[Structured diff data]
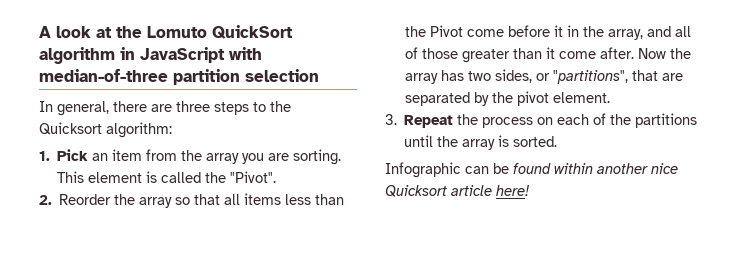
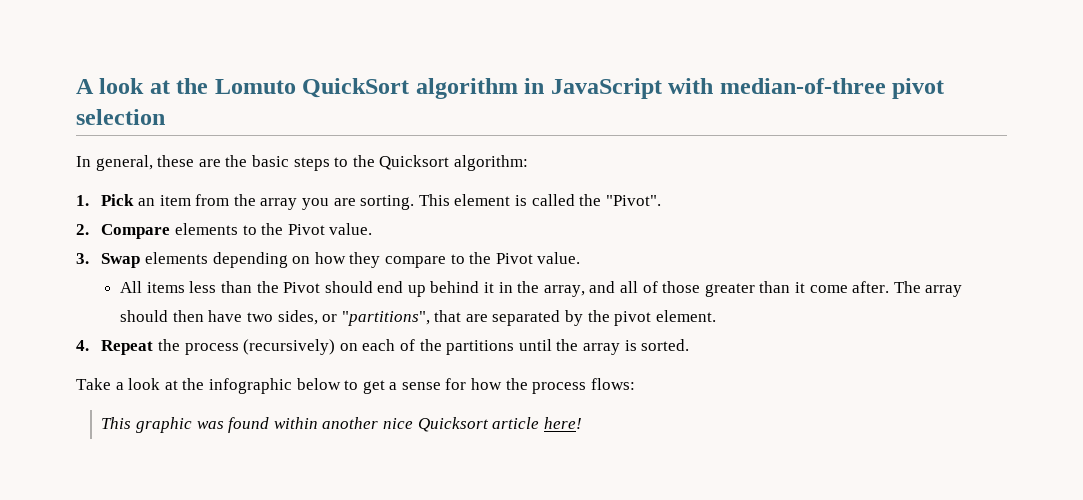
[173,69,240,85] partition -> [892,78,945,99] pivot
[113,101,210,112] there are three -> [157,155,289,167] these are the basic
[59,194,241,208] Reorder the array so that all -> [101,223,373,239] [76,252,581,268] [120,281,143,293] Compare elements to the Pivot value. // 3. Swap elements depending on how they compare to the Pivot value. // All
[467,25,551,37] come before -> [324,281,480,297] should end up behind
[638,48,692,59] [405,70,465,84] Now the array has -> [893,281,963,297] [120,310,243,322] The array should then have
[385,114,397,125] 3. -> [76,340,89,351] 4.
(534, 122) none -> [243,339,336,355] (recursively)
[385,162,509,178] Infographic can be -> [76,378,635,394] [101,417,224,433] Take a look at the infographic below to get a sense for how the process flows: // This graphic was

WHAT THE EXERCISE ASKS -> Gather all lines of the records that include the word "should".

RESPONSE FOR THIS EXERCISE ->
[467,25,551,37] come before -> [324,281,480,297] should end up behind
[638,48,692,59] [405,70,465,84] Now the array has -> [893,281,963,297] [120,310,243,322] The array should then have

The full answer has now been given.